Cuando el amor se fue, el invierno emergió hasta que cubrió mi cuerpo con su escarcha. Después de varios años, llegó alguien que podía hacer volver a mí la primavera. Pero pronto te opusiste. Me hablabas de tus miedos y tus noches en espera de mí. No sirvió hablarte de mis carencias, eras muy joven todavía. Para aminorar el terror que invadía tu sueño, decidí que serías mi único refugio y dejé pasar de largo aquella primavera que regocijaba mis sentidos.

El licor se había terminado, al igual que la canción de Leo Marini. La oscuridad habitaba la casa y sólo las luces multicolores del tocadiscos permitían ver un poco adentro de la habitación. Por ellas pude ver el rostro de mi madre cuando se volteó para ver el mío. Quiso hablarme, pero algo muy hondo en ella pareció callarla.

– En días como estos quisiera morirme –dijo después de un rato.

– ¿Es mi partida la que te tiene así? ¿O son los recuerdos de él que todavía te persiguen?

Ella suspiró con fuerza.

– ¡Son tus mentiras las que me tienen así! –Trató de incorporarse, pero un temblor se lo impidió –. ¡Has acabado conmigo!

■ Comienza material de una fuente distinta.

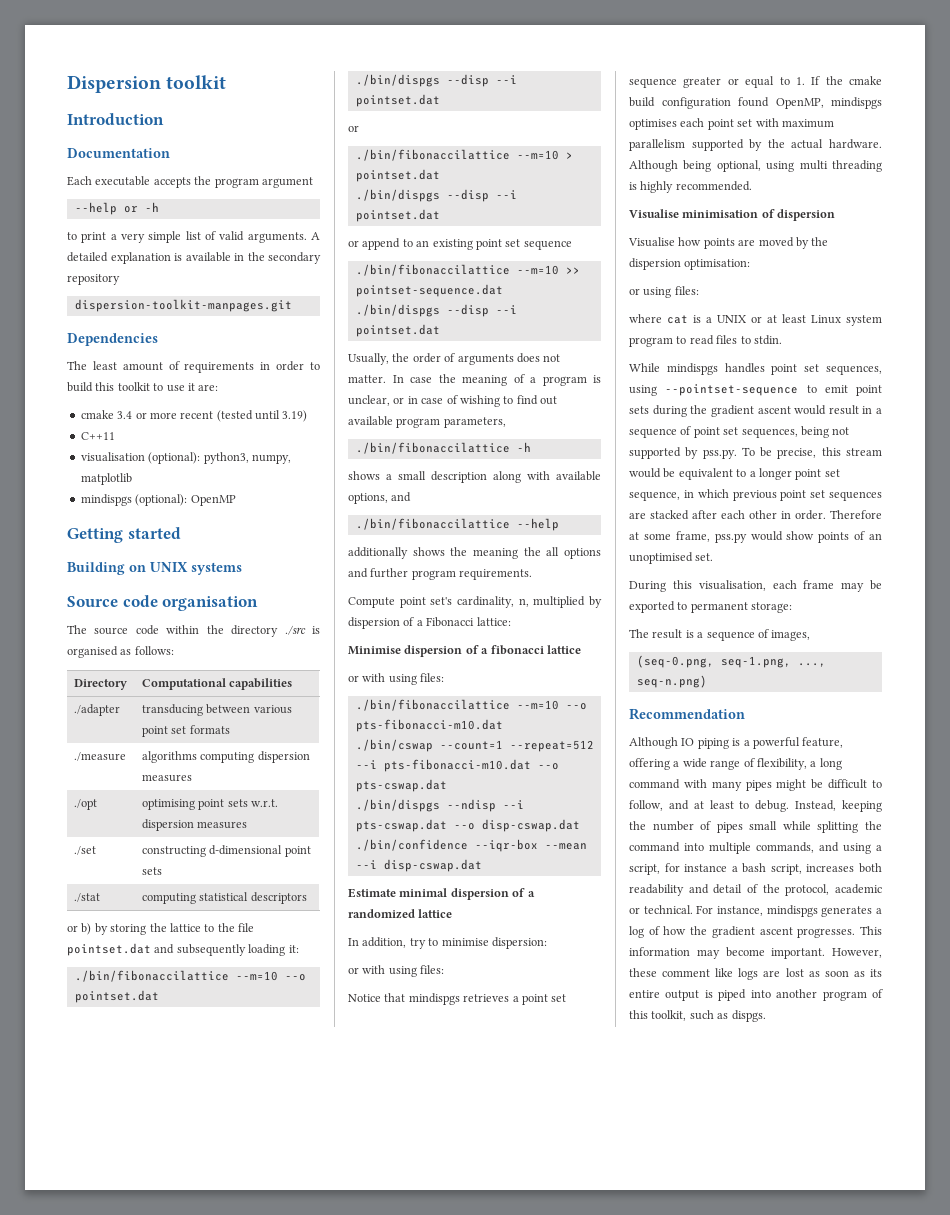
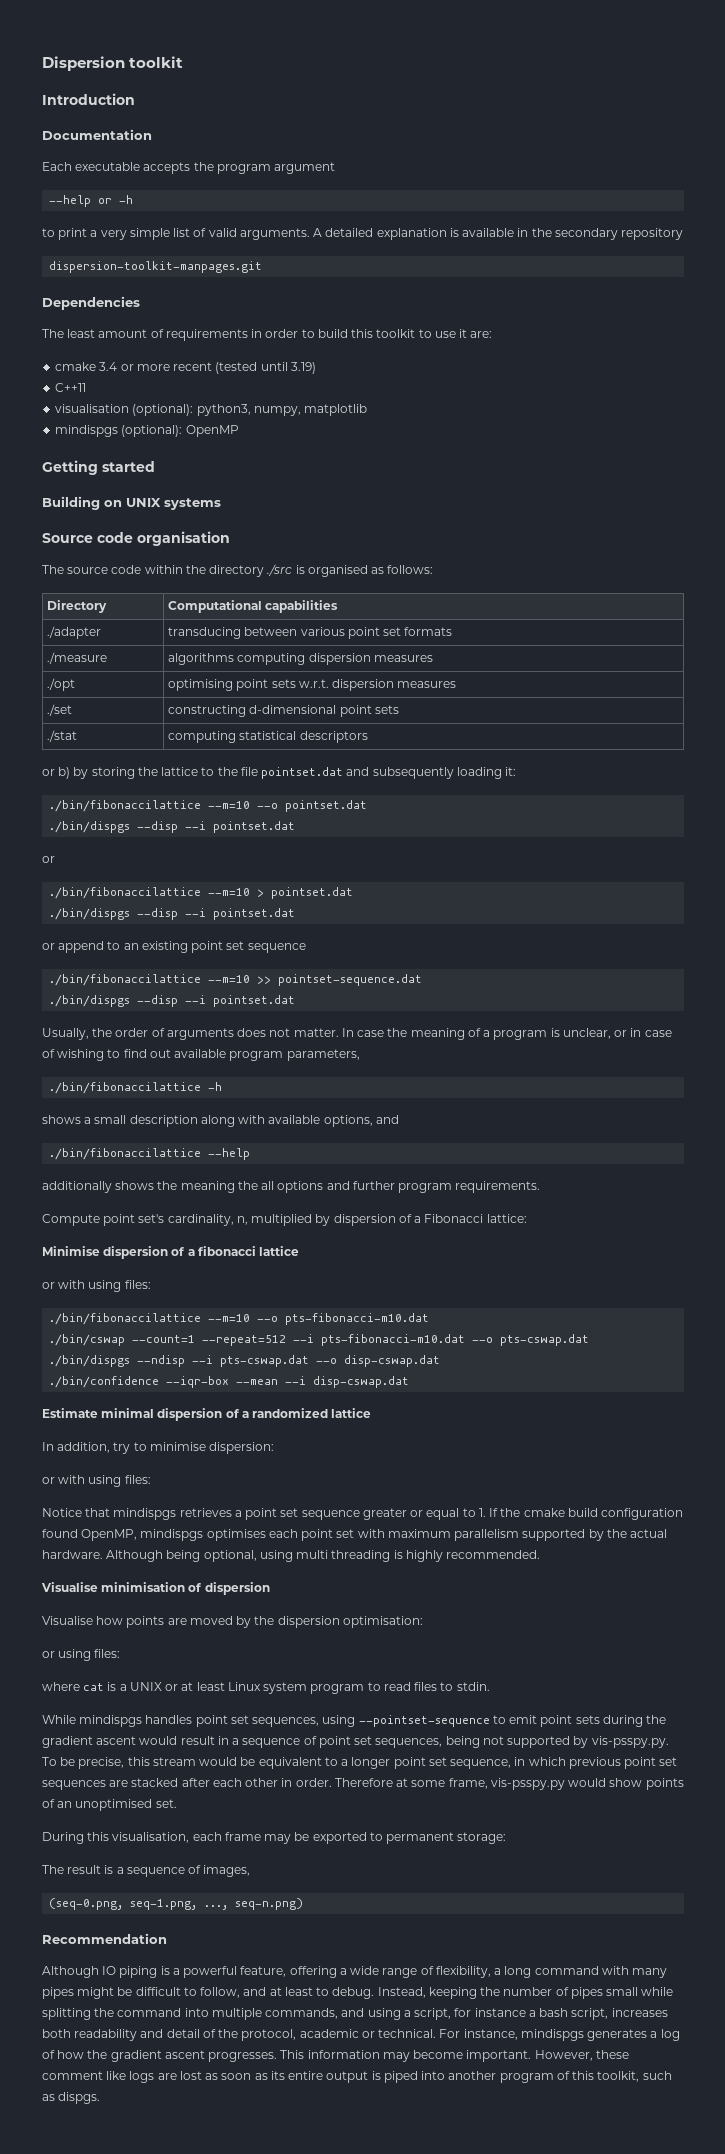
[702,449,737,459] pss.py. -> [591,1736,669,1748] vis-psspy.py.
[714,533,747,543] pss.py -> [490,1778,565,1790] vis-psspy.py

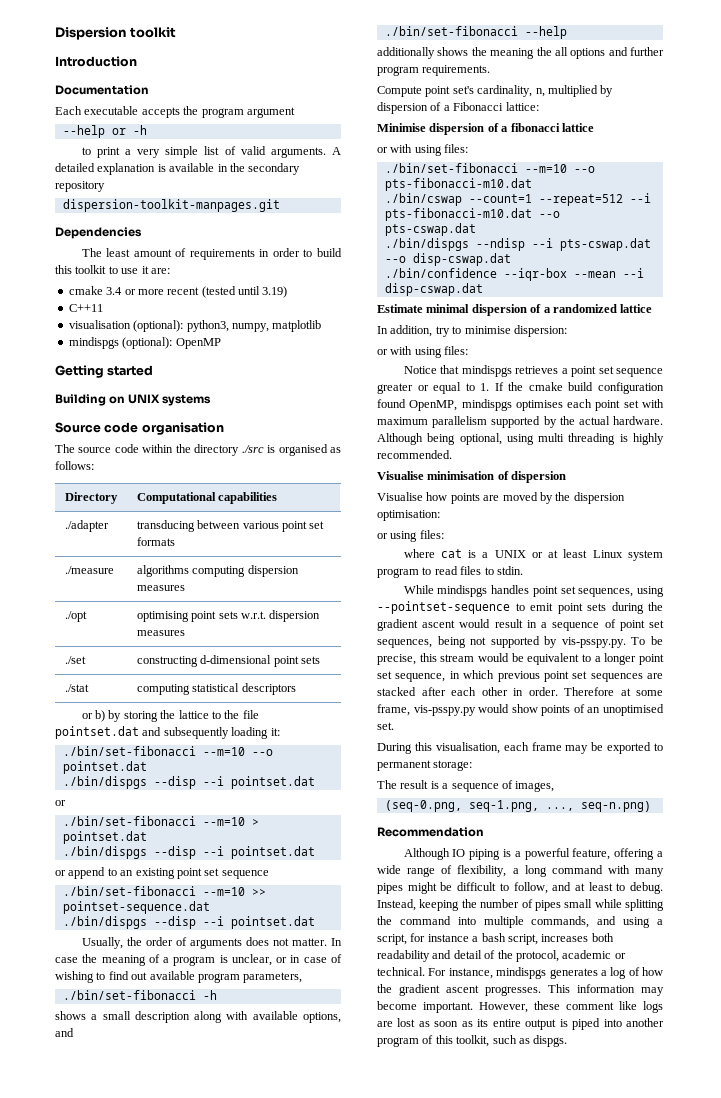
[49,800,202,812] ./bin/fibonaccilattice -> [62,746,196,756] ./bin/set-fibonacci
[49,887,202,899] ./bin/fibonaccilattice -> [62,816,196,826] ./bin/set-fibonacci
[49,974,202,986] ./bin/fibonaccilattice -> [62,886,196,896] ./bin/set-fibonacci
[49,1082,202,1094] ./bin/fibonaccilattice -> [62,990,196,1000] ./bin/set-fibonacci
[49,1148,202,1160] ./bin/fibonaccilattice -> [384,26,518,36] ./bin/set-fibonacci
[49,1313,202,1325] ./bin/fibonaccilattice -> [384,163,518,173] ./bin/set-fibonacci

– ¿A que te refieres madre?

– Por lo menos debiste esperar hasta que yo muriera –tambaleante se incorporó, su mirada perdida parecía buscar los momentos a mi lado a los que tal vez no le había dado suficiente importancia.

– ¿De qué mentiras hablas? –balbuceé entre dientes.

Mi madre, vencida, agachó su cabeza.

– ¡No puedo soportar que seas tú quien repita la historia!

Ella lo sabía. No pude hablar, ni tampoco mirarla. Sólo comencé a respirar más aprisa, pues sentía, como de pequeña, que me faltaba el aire.

– ¡No podía confesarte esa verdad! –comencé a llorar–. ¡No podía decirte que me iba con mi amante mientras su familia se quedaba huérfana como alguna vez nos quedamos nosotras!

– ¿No te das cuenta que todas mis renuncias no sirvieron de nada?

Ya no podía más con mi culpa, ni con el peso de toda su renuncia. Mi madre estaba en el suelo, ahogada por el peso de todas mis verdades. Quise abrazarla y pedirle perdón pero sería inútil. Comenzaron a asfixiarme los recuerdos que, como espectros, flotaban en la habitación. Desesperada me acerqué a la ventana para respirar un poco de aire, fue cuando sentí después de muchos años la sombra de mi padre, pero en esa ocasión no fue el odio el que invadió mi memoria. Por primera vez una alegría inefable me llegó al sentir su presencia. Recordé sus manos firmes acariciando las mías temerosas y su amplia sonrisa posada sobre mi frente para contarme una historia. Mientras seguía allí, muda ante el recuerdo de papá, escuché su voz venida desde muy lejos, podía distinguirla entre los ruidos callejeros. Me repetía con dulzura, una y otra vez, que algo más fuerte que todo lo arrastra a uno a seguir el amor, a seguir adelante.